Eventos

Speaker: Dr. Michael Krieg

Group Leader/Professor at The Institute of Photonic Sciences (ICFO), Barcelona, Spain.

Abstract

The millimeter scale mechanics of biological tissues is an emergent character originating from the material properties of the constituent cells and their mutual adhesive interactions. Likewise, the cell is an inhomogenous, anisotropic and non-linear material composed of thousands of different components that interact transiently and/or permanently. Despite this complexity, previous research has shown that a few dominating elements of the cytoskeleton are largely responsible for the cellular strain response to mechanical stress. Thus, it is plausible that these mechanoresponsive molecules also endow some functionality to the cell – a property that has been largely investigated decoupled from the cellular physiology.

During my talk, I will highlight recent progress to understand the interplay between cellular and molecular nanomechanics and their role in regulating cellular physiology.
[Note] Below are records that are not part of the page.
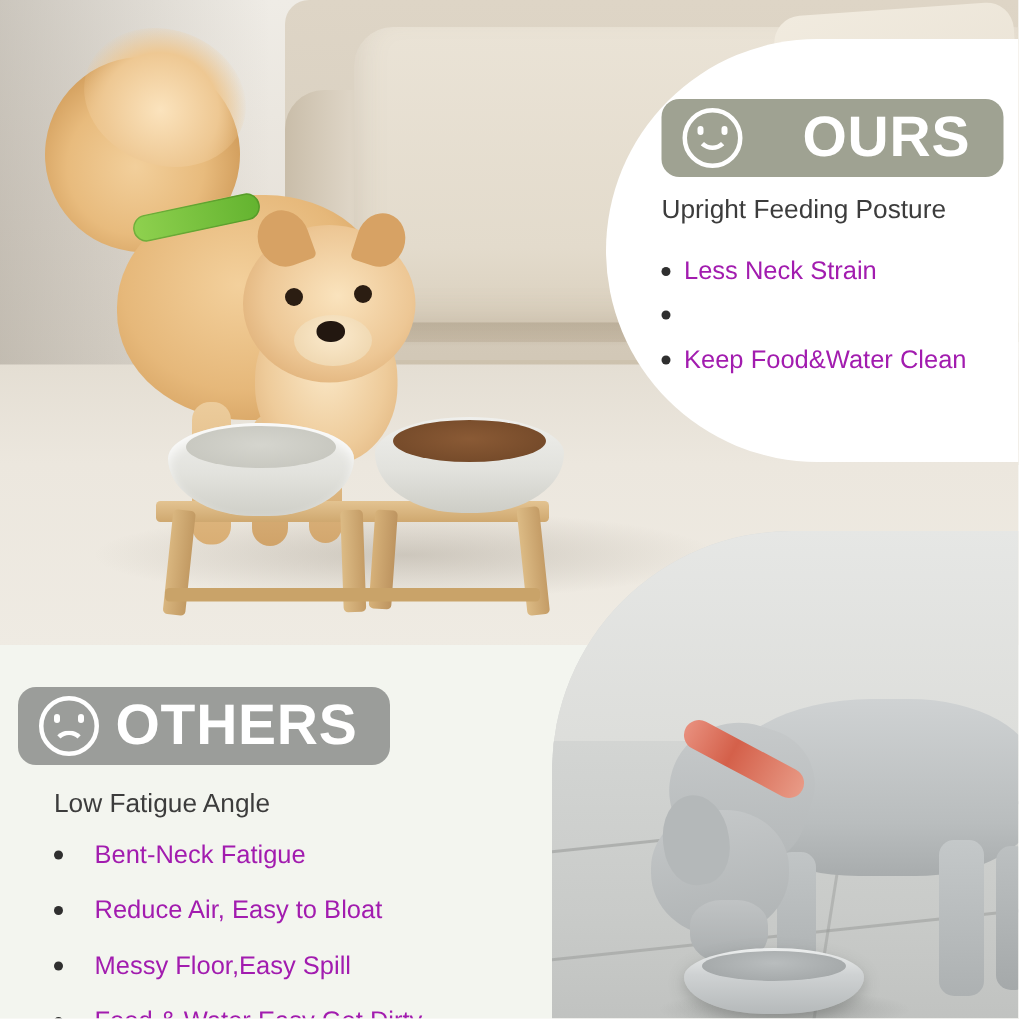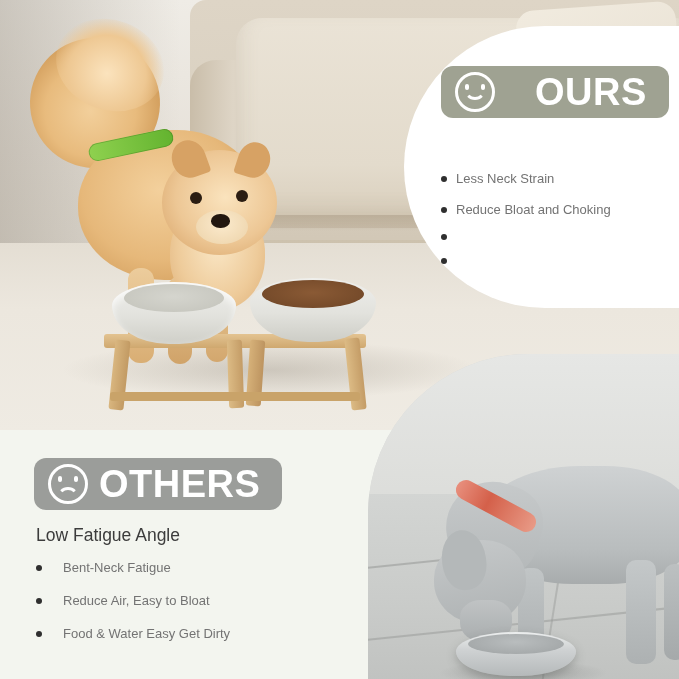--- a/index.html
+++ b/index.html
@@ -176,21 +176,21 @@
     gap: 11px;
     padding: 6px 22px 6px 14px;
     border-radius: 12px;
   }
   .badge-ours {
     left: 441px; top: 66px;
     background: #9fa292;
     gap: 40px;
   }
   .badge-others {
-    left: 34px; top: 458px;
+    left: 12px; top: 458px;
     background: #9b9d9a;
   }
   .badge-title {
     font-size: 38px;
     font-weight: bold;
     color: #ffffff;
     letter-spacing: 0.5px;
     line-height: 1;
     white-space: nowrap;
   }
@@ -230,22 +230,22 @@
   .subhead-ours { left: 441px; top: 129px; }
   .subhead-others { left: 36px; top: 525px; }
 
   .bullets {
     position: absolute;
     margin: 0;
     padding: 0;
     list-style: none;
   }
   .bullets li {
-    font-size: 13px;
-    color: #737373;
+    font-size: 17px;
+    color: #a21caf;
     line-height: 1;
     display: flex;
     align-items: center;
     gap: 9px;
   }
   .bullets li .dot {
     width: 6px; height: 6px;
     background: #2f2f2f;
     border-radius: 50%;
     flex: none;
@@ -374,35 +374,33 @@
 
   <div class="badge badge-ours">
     <span class="face">
       <span class="eye l"></span>
       <span class="eye r"></span>
       <span class="mouth-smile"></span>
     </span>
     <span class="badge-title">OURS</span>
   </div>
 
+  <div class="subhead subhead-ours">Upright Feeding Posture</div>
 
   <ul class="bullets bullets-ours">
     <li>
         <span class="dot"></span>
         <span>Less Neck Strain</span>
       </li>
     <li>
         <span class="dot"></span>
-        <span>Reduce Bloat and Choking</span>
-      </li>
-    <li>
-        <span class="dot"></span>
-      </li>
-    <li>
-        <span class="dot"></span>
+      </li>
+    <li>
+        <span class="dot"></span>
+        <span>Keep Food&amp;Water Clean</span>
       </li>
   </ul>
 
   <div class="badge badge-others">
     <span class="face">
       <span class="eye l"></span>
       <span class="eye r"></span>
       <span class="mouth-frown"></span>
     </span>
     <span class="badge-title">OTHERS</span>
@@ -411,20 +409,24 @@
   <div class="subhead subhead-others">Low Fatigue Angle</div>
 
   <ul class="bullets bullets-others">
     <li>
         <span class="dot"></span>
         <span>Bent-Neck Fatigue</span>
       </li>
     <li>
         <span class="dot"></span>
         <span>Reduce Air, Easy to Bloat</span>
+      </li>
+    <li>
+        <span class="dot"></span>
+        <span>Messy Floor,Easy Spill</span>
       </li>
     <li>
         <span class="dot"></span>
         <span>Food &amp; Water Easy Get Dirty</span>
       </li>
   </ul>
 
   <div class="bottom-photo">
     <div class="bp-wall"></div>
     <div class="bp-floor"></div>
I focus on work on the nervous system of the roundworm Caenorhabditis elegans, which is a popular experimental system to combine engineering, biophysics and cell biology, due to its stereotyped body plan, known structural connectome and amenable genetics. C elegans uses a set of different sensory neurons to navigate its habitat which endow the animals to process chemical and mechanical stimuli in a changing environment. Some of these neurons respond to minute mechanical forces delivered to the skin of the animal, while others respond to stresses generated within the animals that originate from muscle contraction during locomotion. How these stresses are borne by molecular mechanics, transmitted within biological tissues and activate biochemical pathways is one of the last challenges in mechanosensory biology. In this seminar, I will introduce some recent efforts from our lab to further our understanding of how mechanical stresses distribute within cells and enable mechanosensory behavior during proprioception and the response to external body touch. Specifically I will focus how a mechanosensitive feedback loop measures and adjusts muscle activity during crawling in C. elegans and how the time-dependent rheological properties of a biomolecular condensate influences the frequency-dependent response during touch.